En France, les radars photo installés dans les rues appliquent une tolérance de 5 km/h pour les vitesses de moins de 100 km/h. Donc rouler à 55 km/h dans une zone de 50 km/h n’entraînera pas l’émission d’une contravention, alors que rouler à 56 km/h en entraînera une. Pour les vitesses de plus de 100 km/h, une tolérance de 5 % est appliquée.

La France a aussi cessé d’annoncer la présence de radars photo depuis une décennie. Les excès de vitesse qui dépassent de 50 km/h la limite entraînent une suspension de trois ans du permis de conduire, contre sept jours pour la même infraction au Québec. En cas de récidive, le conducteur fautif en France s’expose à trois mois d’emprisonnement.

En Finlande, l’amende à payer représente un pourcentage du revenu annuel du conducteur fautif. Il y a quelques années, Reima Kuisla, un homme d’affaires finlandais, a reçu une amende de 54 000 euros (79 000 dollars canadiens) pour avoir roulé à 103 km/h dans une zone de 80 km/h. L’amende a été calculée en fonction de ses revenus annuels, qui étaient de 6,5 millions d’euros (9,6 millions de dollars canadiens) cette année-là.
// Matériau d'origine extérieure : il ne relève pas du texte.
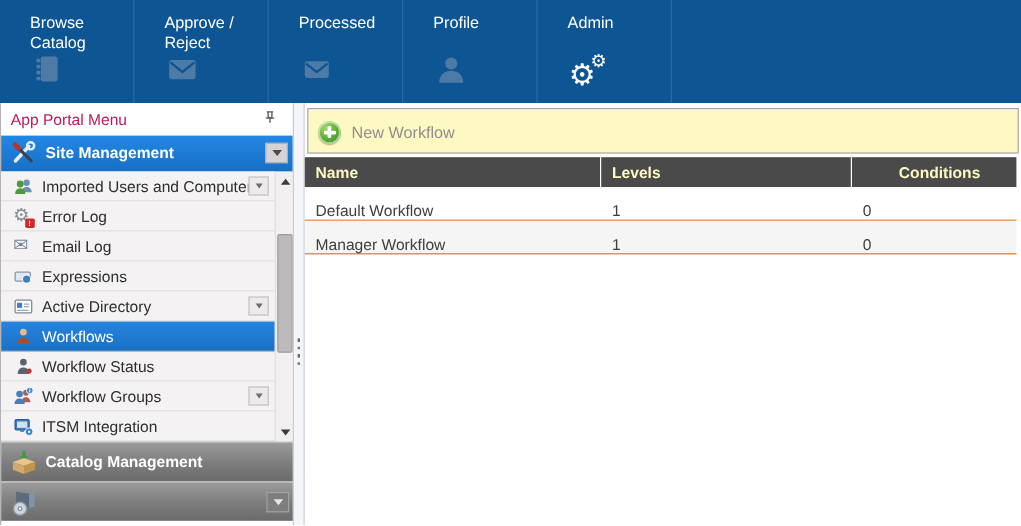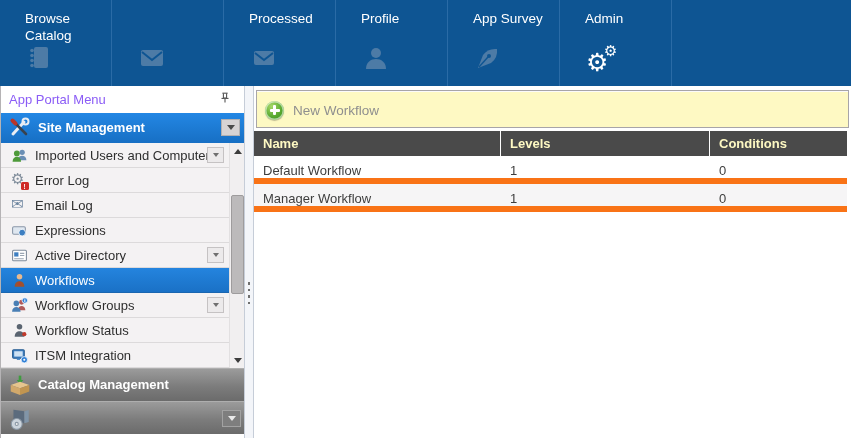--- a/index.html
+++ b/index.html
@@ -106,6 +106,7 @@
 
 
     <div class="tab">
+      <div class="tab-label">Approve / Reject</div>
       <div class="tab-icon">
         <svg viewBox="0 0 28 28">
             <rect x="3" y="6" width="22" height="16" rx="2" fill="currentColor"></rect>

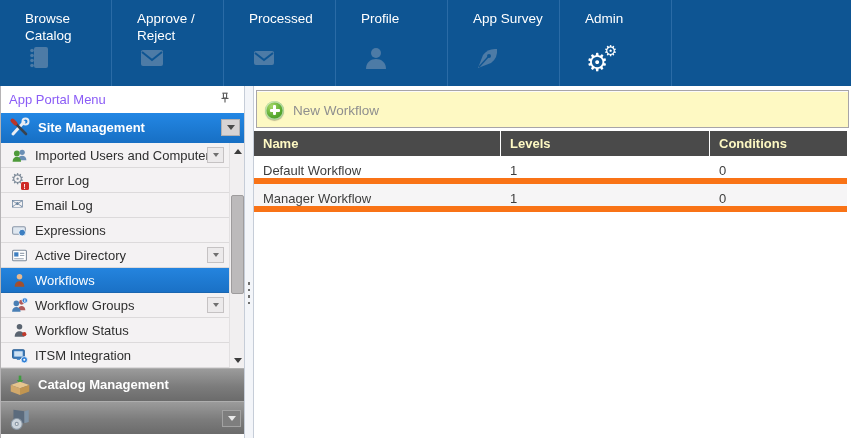--- a/index.html
+++ b/index.html
@@ -135,16 +135,6 @@
       </div>
     </div>
 
-    <div class="tab">
-      <div class="tab-label">App Survey</div>
-      <div class="tab-icon">
-        <svg viewBox="0 0 28 28">
-            <path d="M4 24 L9 11 Q14 4 23 5 Q24 14 17 19 L4 24 Z" fill="currentColor"></path>
-            <circle cx="15" cy="12" r="2" fill="#0e5593"></circle>
-            <path d="M5 23 L14 13" stroke="#0e5593" stroke-width="1.4"></path>
-          </svg>
-      </div>
-    </div>
 
     <div class="tab active">
       <div class="tab-label">Admin</div>

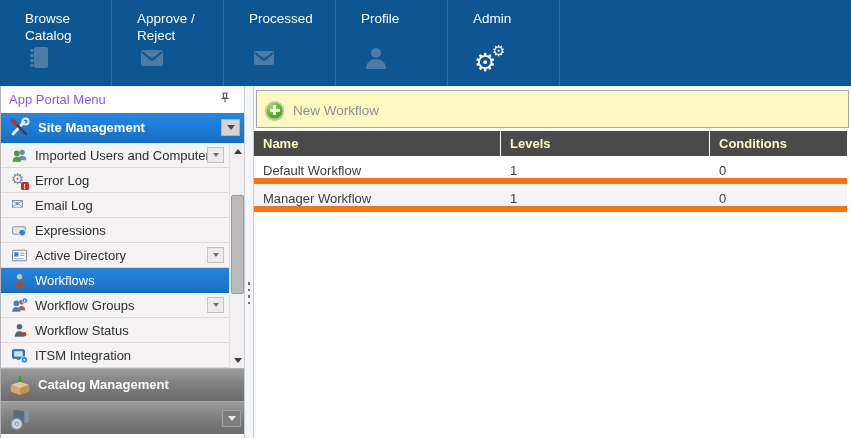--- a/index.html
+++ b/index.html
@@ -22,7 +22,7 @@
   
   .sidebar { position:absolute; left:0; top:86px; width:244px; height:352px; background:#fff; border-left:1px solid #b5b3b5; }
   .sb-header { position:relative; height:27px; background:#fff; }
-  .sb-title { position:absolute; left:8px; top:6px; font-size:13px; color:#8b5cf6; }
+  .sb-title { position:absolute; left:8px; top:6px; font-size:13px; color:#be185d; }
   .pin-icon { position:absolute; right:12px; top:5px; width:14px; height:16px; cursor:pointer; }
 
   .sec-header { position:relative; height:30px; cursor:pointer; }

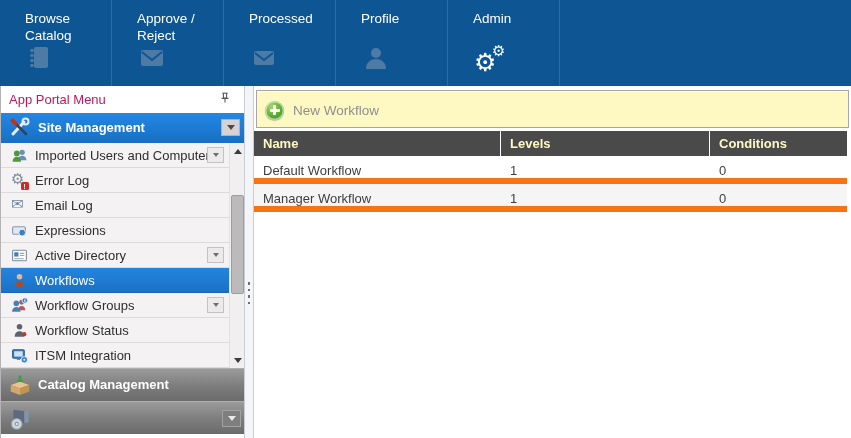--- a/index.html
+++ b/index.html
@@ -77,7 +77,7 @@
 
   .thead { position:absolute; left:0; top:45px; width:593px; height:25px; background:#4a4a4a; display:flex; }
   .th { height:25px; padding:5px 0 0 9px; font-size:13px; font-weight:bold; color:#fef9c3; }
-  .th.c1 { width:246px; } .th.c2 { width:209px; border-left:1px solid #fdfdfd; } .th.c3 { width:138px; border-left:1px solid #fdfdfd; }
+  .th.c1 { width:246px; } .th.c2 { width:209px; border-left:1px solid #fdfdfd; } .th.c3 { width:138px; border-left:1px solid #fdfdfd;text-align:center; }
   .tbody { position:absolute; left:0; top:70px; width:593px; }
   .trow { display:flex; height:28px; border-bottom:6px solid #f97316; background:#fff; cursor:pointer;align-items:flex-end; }
   .trow.alt { background:#f6f5f6; }

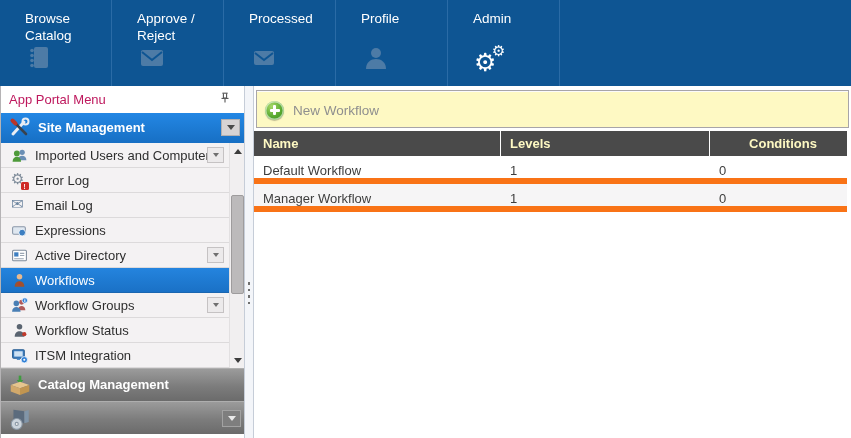--- a/index.html
+++ b/index.html
@@ -79,7 +79,7 @@
   .th { height:25px; padding:5px 0 0 9px; font-size:13px; font-weight:bold; color:#fef9c3; }
   .th.c1 { width:246px; } .th.c2 { width:209px; border-left:1px solid #fdfdfd; } .th.c3 { width:138px; border-left:1px solid #fdfdfd;text-align:center; }
   .tbody { position:absolute; left:0; top:70px; width:593px; }
-  .trow { display:flex; height:28px; border-bottom:6px solid #f97316; background:#fff; cursor:pointer;align-items:flex-end; }
+  .trow { display:flex; height:28px; border-bottom:1px solid #f97316; background:#fff; cursor:pointer;align-items:flex-end; }
   .trow.alt { background:#f6f5f6; }
   .td { padding-top:7px; padding-left:9px; font-size:13px; color:#3e3e3e; }
   .td.c1 { width:246px; } .td.c2 { width:209px; padding-left:10px; } .td.c3 { width:138px; padding-left:10px; }

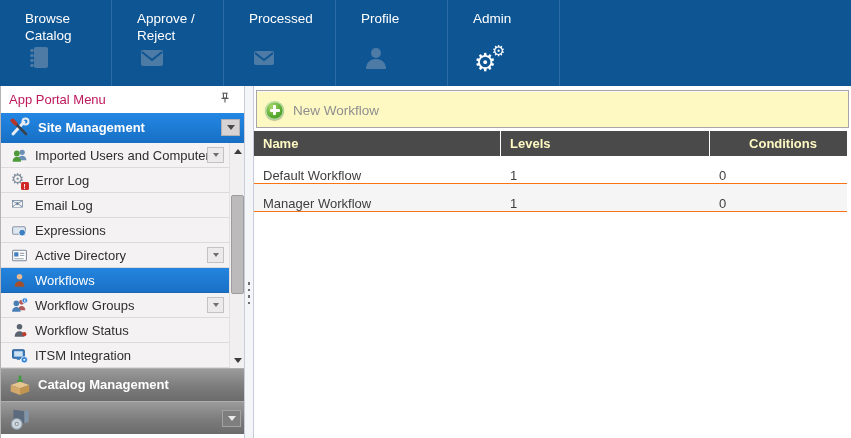--- a/index.html
+++ b/index.html
@@ -246,6 +246,17 @@
       <div class="item">
         <span class="item-icon">
           <svg viewBox="0 0 16 16">
+              <circle cx="8" cy="4.5" r="2.6" fill="#5a6470"></circle>
+              <path d="M3.5 13.8 c0-3.4 2.2-5 4.5-5 s4.5 1.6 4.5 5 z" fill="#5a6470"></path>
+              <circle cx="12.5" cy="11.5" r="2" fill="#c0392b"></circle>
+            </svg>
+        </span>
+        <span class="item-label">Workflow Status</span>
+      </div>
+
+      <div class="item">
+        <span class="item-icon">
+          <svg viewBox="0 0 16 16">
               <circle cx="10" cy="5" r="2.3" fill="#b05a5a"></circle>
               <path d="M6.5 12.5 c0-2.6 1.8-4 3.5-4 s3.5 1.4 3.5 4 z" fill="#b05a5a"></path>
               <circle cx="5" cy="6" r="2.6" fill="#4a7fb5"></circle>
@@ -259,17 +270,6 @@
         <span class="dd-sm">
             <i class="caret"></i>
           </span>
-      </div>
-
-      <div class="item">
-        <span class="item-icon">
-          <svg viewBox="0 0 16 16">
-              <circle cx="8" cy="4.5" r="2.6" fill="#5a6470"></circle>
-              <path d="M3.5 13.8 c0-3.4 2.2-5 4.5-5 s4.5 1.6 4.5 5 z" fill="#5a6470"></path>
-              <circle cx="12.5" cy="11.5" r="2" fill="#c0392b"></circle>
-            </svg>
-        </span>
-        <span class="item-label">Workflow Status</span>
       </div>
 
       <div class="item">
En Suède, rouler de 1 à 10 km/h au-dessus de la limite sur une route où la limite est de 50 km/h ou moins entraîne une amende de 2000 couronnes suédoises (242 dollars canadiens). Au Québec, l’amende pour une faute équivalent est de 25 $. Les grands excès de vitesse (30 km/h ou plus au-dessus de la limite permise), eux, peuvent entraîner une amende et aller jusqu’au retrait du permis de conduire pour une durée de trois ans, selon le gouvernement suédois. Au Québec, même une quatrième infraction lors d’un grand excès de vitesse entraîne, en plus d’une amende, un retrait du permis pendant 60 jours maximum.